For Disney, the seamless experience is maintained by tunnels under the park to prevent visitors from seeing a headless Goofy smoking a clove. For modern media, the algorithms are the tunnels, moving data here and there before raising from the depths a recommendation for the 14th season of Survivor.
Data is the essential ingredient. So here’s the play if you’re looking to dominate in the media: First, you want to capture as much intellectual property as possible. Then you want to pair that content with the best possible algorithms — and the most customer data — to ensure continued streaming. And buying, of course.
How else will the gods be able to come down off Olympus and design a bespoke entertainment world for you, in real time? You crave mafia docuseries, cannabis cooking shows, and vampire anime? Leave the choosing to us.
The gods do this to ensure that you never, ever, stop worshipping them.
So… Hungry
And yes, we get personalized recommendations for shows and socks and things, but the cost of that is, of course, encroachment.
Just as Disney’s got cameras all over its parks, these media companies watch you however they can — to figure out how to maximize engagement, and therefore get more data, and therefore create more profit opportunities. Streamers like Netflix and HBO Max have viewing data, which Disney has too — plus behavioral data from its theme parks, apparently. But even a real estate empire pales in comparison to Amazon.
Amazon’s version of Disney’s parks-and-media complex is an online juggernaut that accounts for somewhere between 40 and 50 percent of all US e-commerce. The company also owns Whole Foods and the Wi-Fi doorbell company Ring; it hosts numerous websites on Amazon Web Services; it has fashion, publishing, logistics, and possibly, someday, fleets of delivery drones with cameras. There’s also Alexa, which exemplifies the privacy issues of Amazon’s consumer panopticon (to say nothing of the potential antitrust issues with a corporate structure this all-encompassing).

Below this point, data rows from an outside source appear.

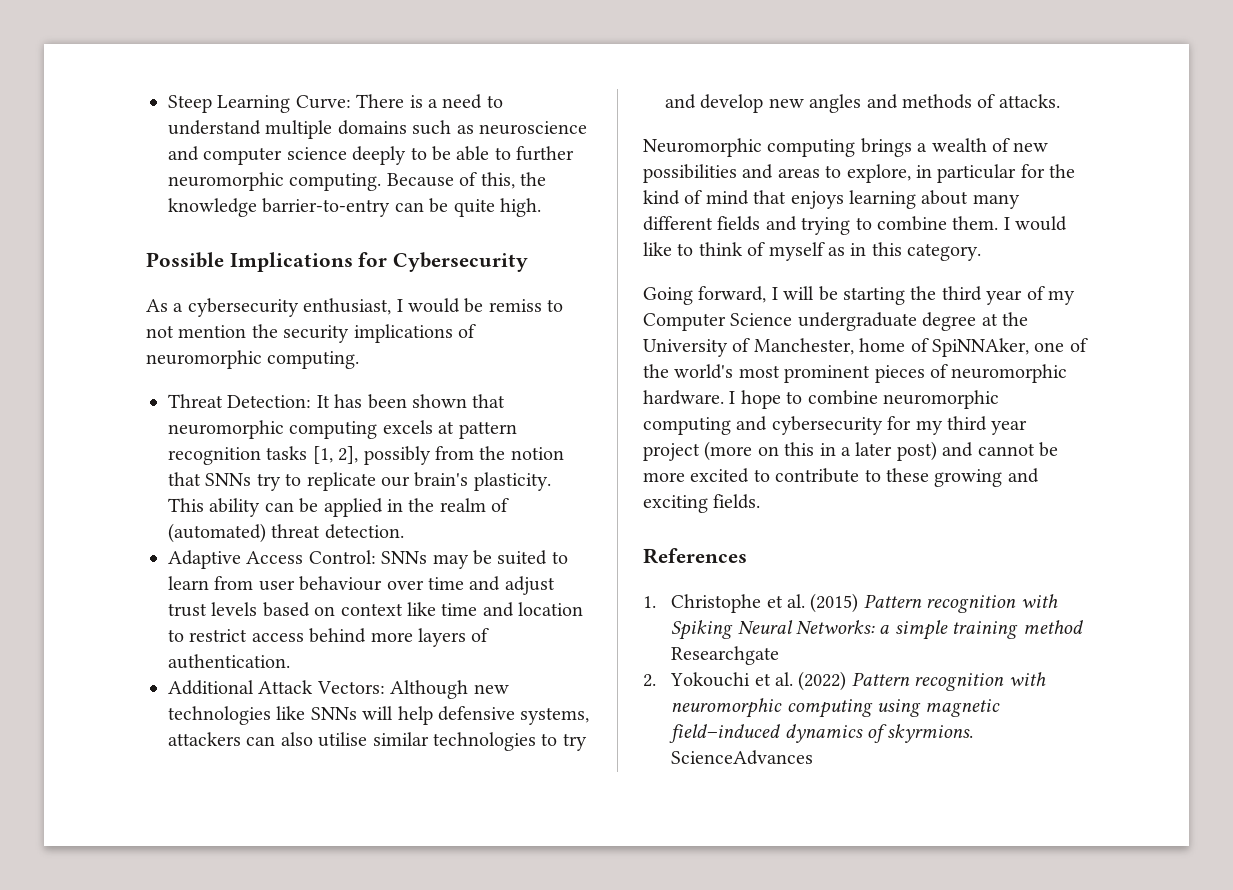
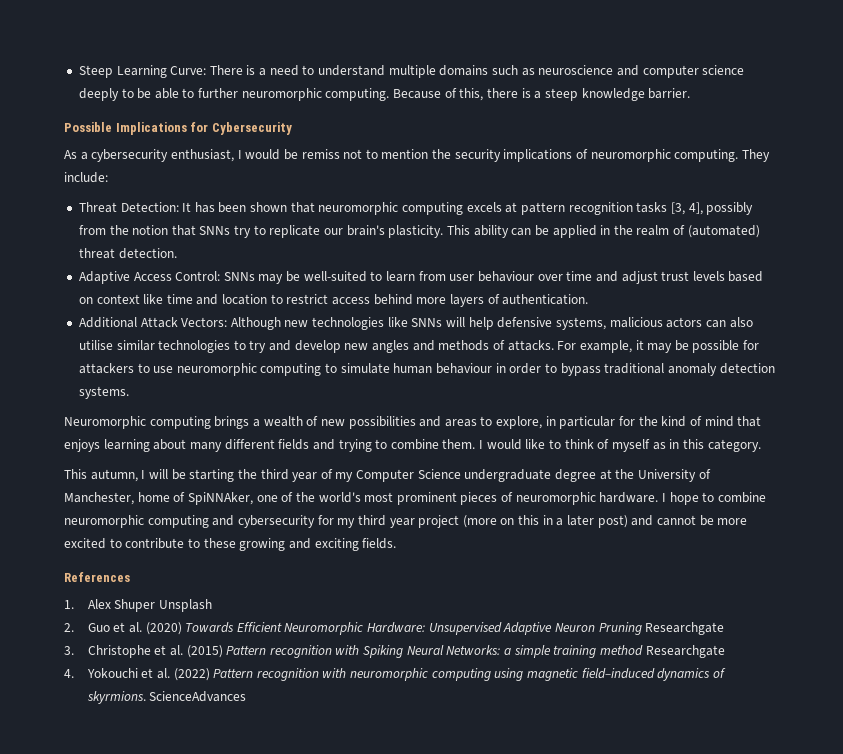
- Because of this, the knowledge barrier-to-entry can be quite high.
+ Because of this, there is a steep knowledge barrier.
- As a cybersecurity enthusiast, I would be remiss to not mention the security implications of neuromorphic computing.
+ As a cybersecurity enthusiast, I would be remiss not to mention the security implications of neuromorphic computing. They include:
- Threat Detection: It has been shown that neuromorphic computing excels at pattern recognition tasks [1, 2], possibly from the notion that SNNs try to replicate our brain's plasticity.
+ Threat Detection: It has been shown that neuromorphic computing excels at pattern recognition tasks [3, 4], possibly from the notion that SNNs try to replicate our brain's plasticity.
- Adaptive Access Control: SNNs may be suited to learn from user behaviour over time and adjust trust levels based on context like time and location to restrict access behind more layers of authentication.
+ Adaptive Access Control: SNNs may be well-suited to learn from user behaviour over time and adjust trust levels based on context like time and location to restrict access behind more layers of authentication.
- Additional Attack Vectors: Although new technologies like SNNs will help defensive systems, attackers can also utilise similar technologies to try and develop new angles and methods of attacks.
+ Additional Attack Vectors: Although new technologies like SNNs will help defensive systems, malicious actors can also utilise similar technologies to try and develop new angles and methods of attacks. For example, it may be possible for attackers to use neuromorphic computing to simulate human behaviour in order to bypass traditional anomaly detection systems.
- Going forward, I will be starting the third year of my Computer Science undergraduate degree at the University of Manchester, home of SpiNNAker, one of the world's most prominent pieces of neuromorphic hardware.
+ This autumn, I will be starting the third year of my Computer Science undergraduate degree at the University of Manchester, home of SpiNNAker, one of the world's most prominent pieces of neuromorphic hardware.
- 1. Christophe et al. (2015) Pattern recognition with Spiking Neural Networks: a simple training method Researchgate
+ 1. Alex Shuper Unsplash
+ 2. Guo et al. (2020) Towards Efficient Neuromorphic Hardware: Unsupervised Adaptive Neuron Pruning Researchgate
+ 3. Christophe et al. (2015) Pattern recognition with Spiking Neural Networks: a simple training method Researchgate
- 2. Yokouchi et al. (2022) Pattern recognition with neuromorphic computing using magnetic field–induced dynamics of skyrmions.
+ 4. Yokouchi et al. (2022) Pattern recognition with neuromorphic computing using magnetic field–induced dynamics of skyrmions.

With all of this in mind, it’s not hard to imagine Bezos disengaging his jaw and swallowing the Mona Lisa whole, that tiny little thing.
To Tomorrowland
Which brings me to that other petition, the space one.
Bezos has been a sci-fi freak from way back. Speculative-fiction-turned-fact has inspired everything from Alexa to his dream of human colonies in space. That love is why, in 2018, Amazon rescued the space drama The Expanse from cancellation by Syfy. For Bezos, it’s not fiction; it’s a blueprint.

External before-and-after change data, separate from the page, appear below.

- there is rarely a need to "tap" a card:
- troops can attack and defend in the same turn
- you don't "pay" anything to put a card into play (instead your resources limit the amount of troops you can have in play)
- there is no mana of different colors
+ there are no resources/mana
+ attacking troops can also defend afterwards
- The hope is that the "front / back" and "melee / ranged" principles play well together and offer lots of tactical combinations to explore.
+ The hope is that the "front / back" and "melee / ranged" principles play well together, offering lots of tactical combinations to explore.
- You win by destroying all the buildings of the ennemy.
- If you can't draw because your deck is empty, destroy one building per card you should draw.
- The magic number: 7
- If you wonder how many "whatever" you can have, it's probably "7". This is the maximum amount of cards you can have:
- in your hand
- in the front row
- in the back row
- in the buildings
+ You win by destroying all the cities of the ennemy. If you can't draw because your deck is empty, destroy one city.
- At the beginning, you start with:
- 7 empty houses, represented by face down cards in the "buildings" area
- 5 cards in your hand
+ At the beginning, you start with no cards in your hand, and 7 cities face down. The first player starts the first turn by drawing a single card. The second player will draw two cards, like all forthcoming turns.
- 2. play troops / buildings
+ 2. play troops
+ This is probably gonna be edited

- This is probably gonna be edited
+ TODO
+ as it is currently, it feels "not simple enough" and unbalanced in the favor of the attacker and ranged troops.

On July 20, Bezos will ride his own rocket into space. Maybe it’s yet another way he’s our generation’s Uncle Walt; expanding into the wilderness to create “the optimum living patterns of the future,” as a 1967 report on Disney World advertised. Futurist, utopian ideas, plus the control of that experience. For Walt, it was Florida. For Jeff, it’s an asteroid, which is basically the Florida of space.
And that’s exciting, but also kind of scary.

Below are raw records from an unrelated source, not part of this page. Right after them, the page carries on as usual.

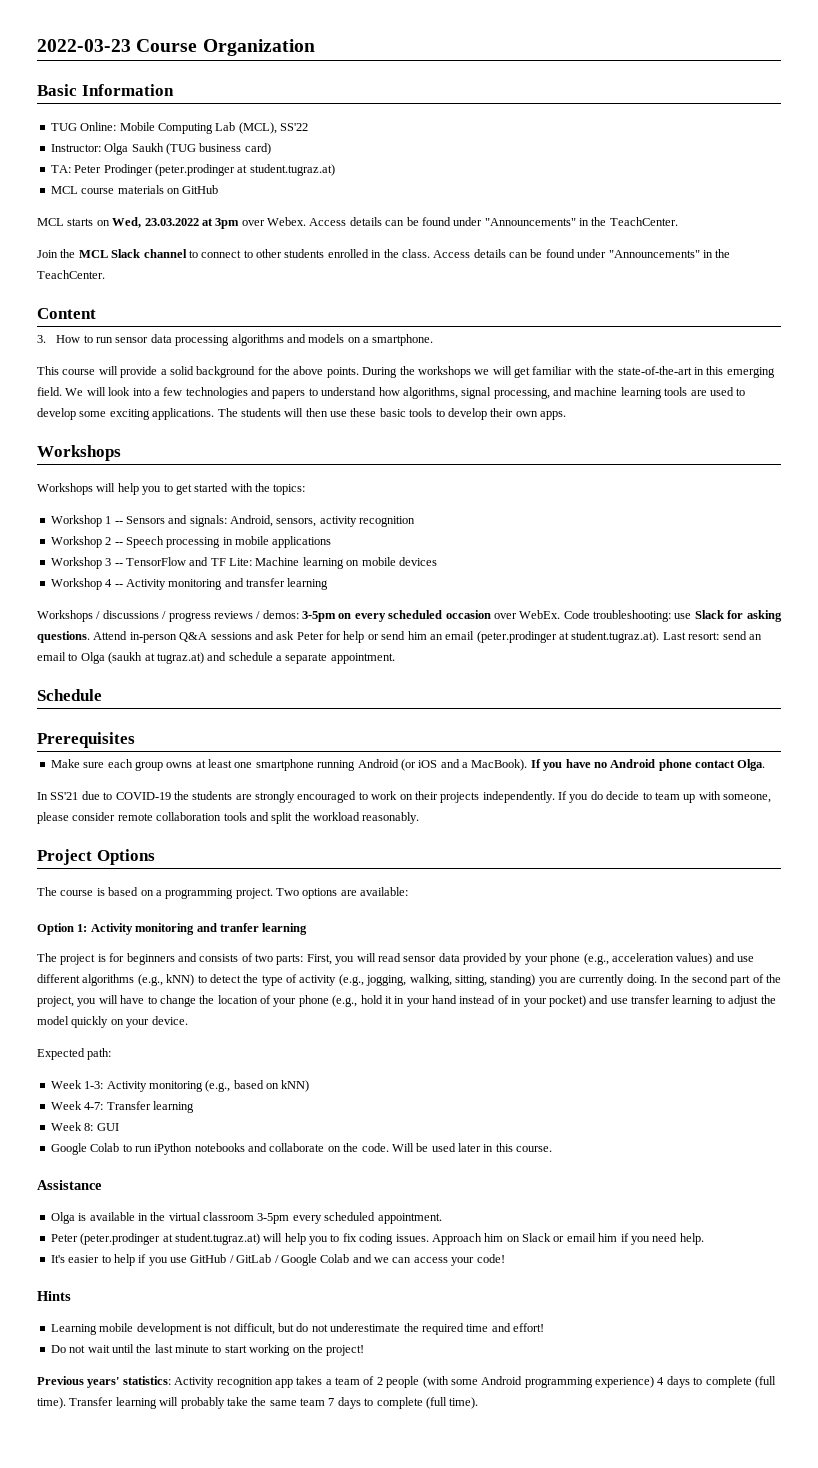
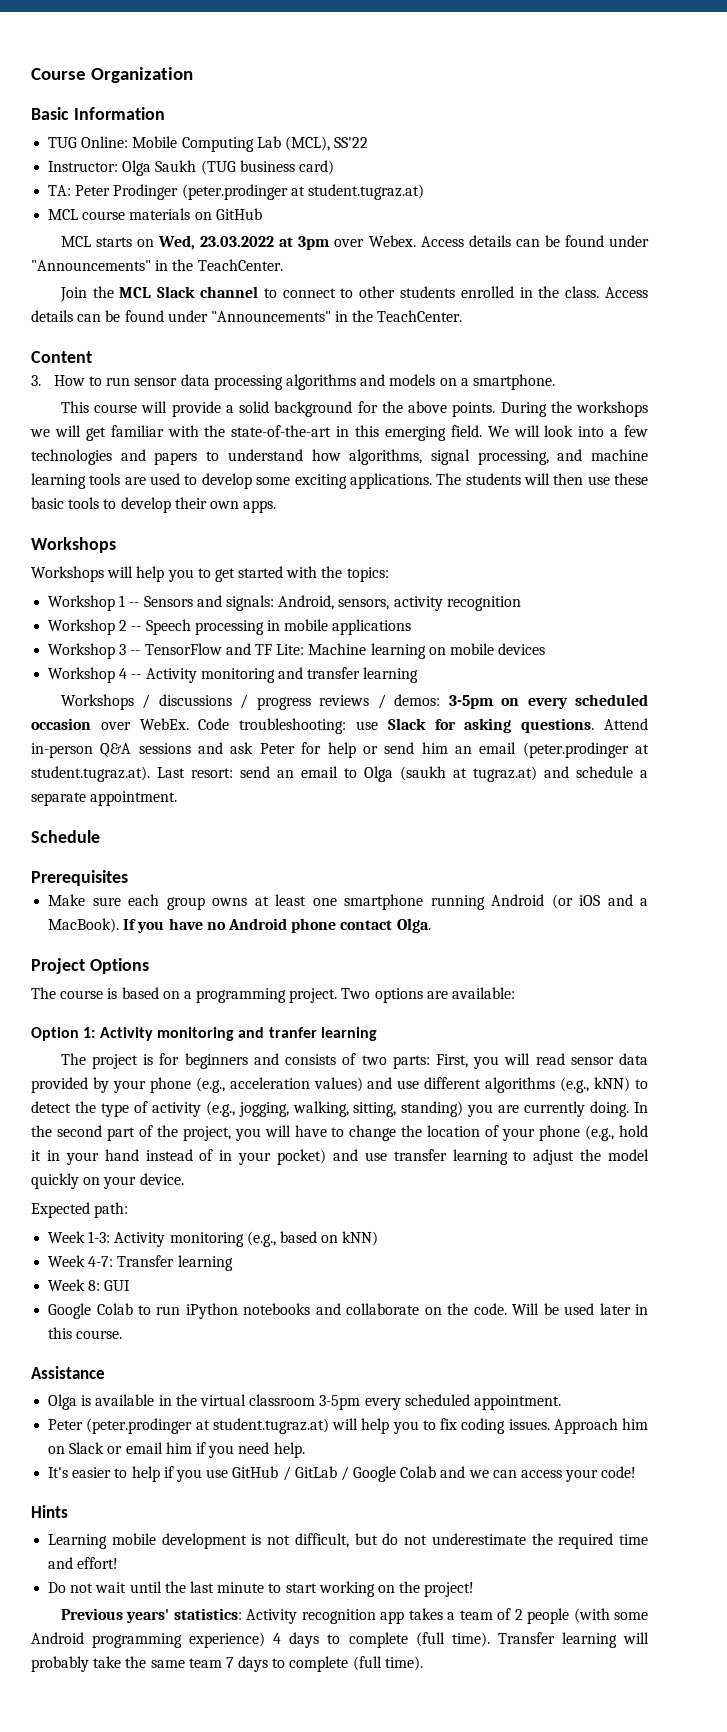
- 2022-03-23 Course Organization
+ Course Organization
- In SS'21 due to COVID-19 the students are strongly encouraged to work on their projects independently. If you do decide to team up with someone, please consider remote collaboration tools and split the workload reasonably.

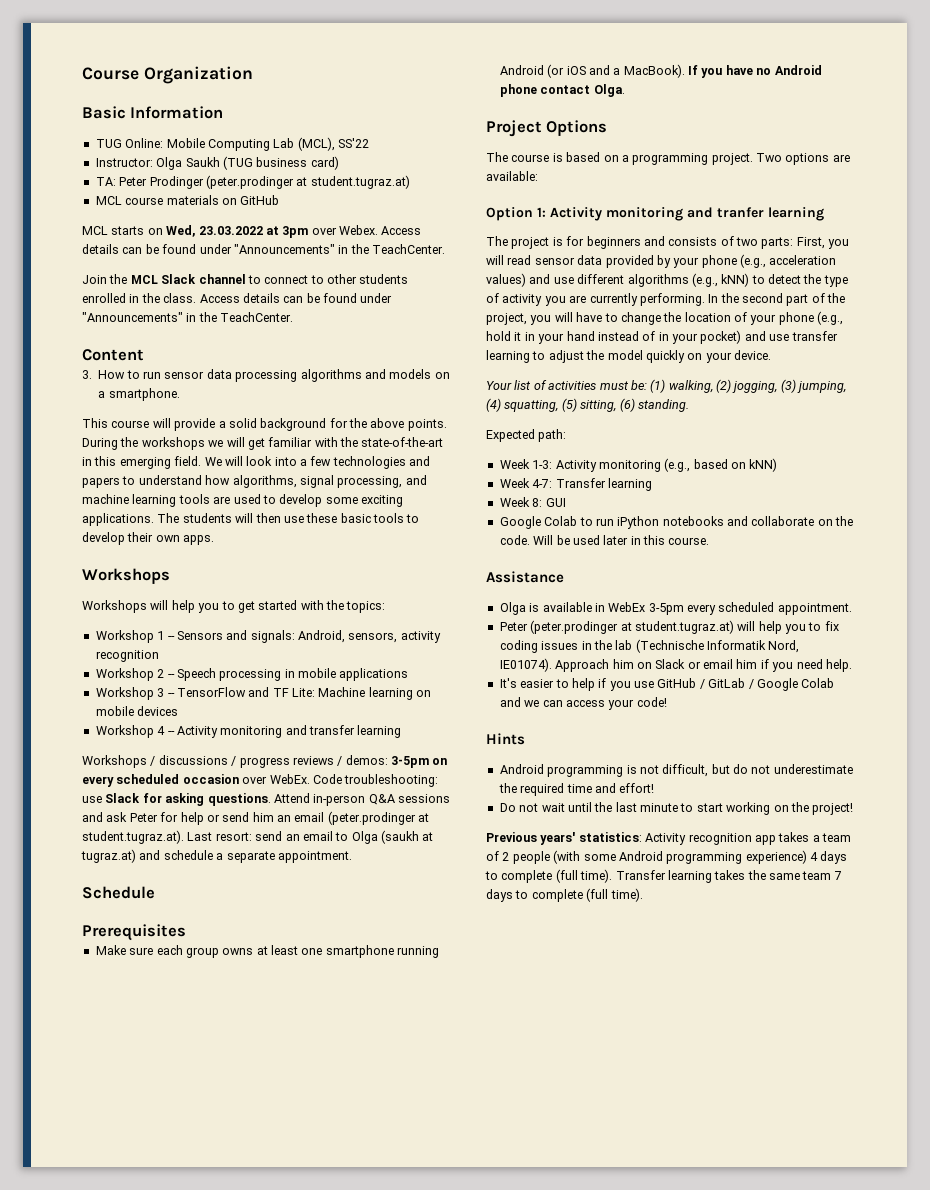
- The project is for beginners and consists of two parts: First, you will read sensor data provided by your phone (e.g., acceleration values) and use different algorithms (e.g., kNN) to detect the type of activity (e.g., jogging, walking, sitting, standing) you are currently doing.
+ The project is for beginners and consists of two parts: First, you will read sensor data provided by your phone (e.g., acceleration values) and use different algorithms (e.g., kNN) to detect the type of activity you are currently performing.
+ Your list of activities must be: (1) walking, (2) jogging, (3) jumping, (4) squatting, (5) sitting, (6) standing.
- Olga is available in the virtual classroom 3-5pm every scheduled appointment.
+ Olga is available in WebEx 3-5pm every scheduled appointment.
- Peter (peter.prodinger at student.tugraz.at) will help you to fix coding issues.
+ Peter (peter.prodinger at student.tugraz.at) will help you to fix coding issues in the lab (Technische Informatik Nord, IE01074).
- Learning mobile development is not difficult, but do not underestimate the required time and effort!
+ Android programming is not difficult, but do not underestimate the required time and effort!
- Transfer learning will probably take the same team 7 days to complete (full time).
+ Transfer learning takes the same team 7 days to complete (full time).

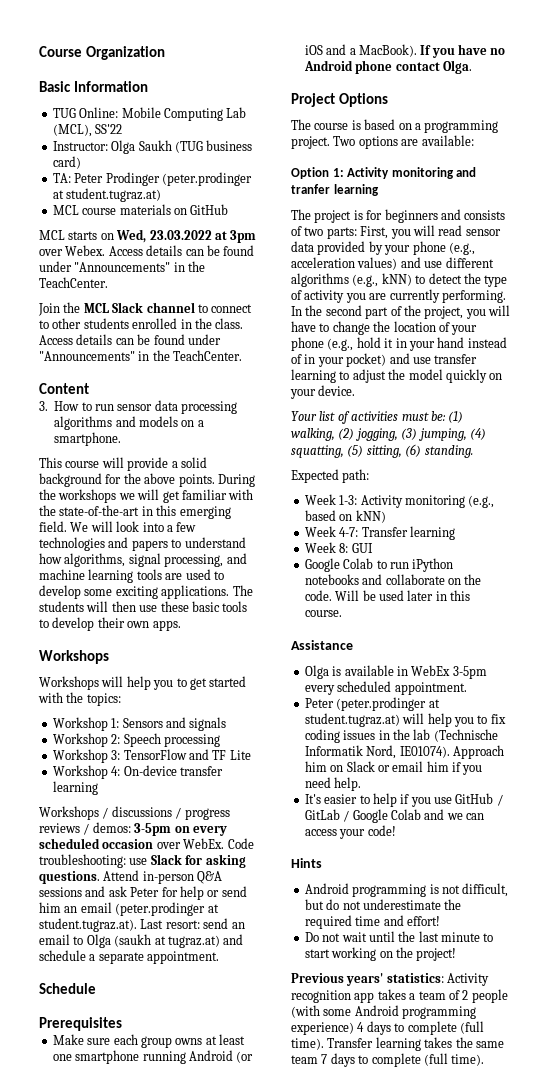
- Workshop 1 -- Sensors and signals: Android, sensors, activity recognition
- Workshop 2 -- Speech processing in mobile applications
- Workshop 3 -- TensorFlow and TF Lite: Machine learning on mobile devices
- Workshop 4 -- Activity monitoring and transfer learning
+ Workshop 1: Sensors and signals
+ Workshop 2: Speech processing
+ Workshop 3: TensorFlow and TF Lite
+ Workshop 4: On-device transfer learning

It’s one thing for companies to guide our choice of cooking show, or groceries, or which cartoon character to stand in line to hug. It’s another to think about Bezos carrying the Amazon banner off the planet, which, like the internet, is just the kind of unregulated space he thrives in. Amazon defining the future of human exploration should give us pause for all sorts of reasons, not least of all its corporate ethos thus far.
Interplanetary exploration, with on-demand Bond movies and a Whole Foods salad bar; it is the apotheosis of Uncle Walt’s dream of “total merchandising” as a captive experience of wonder.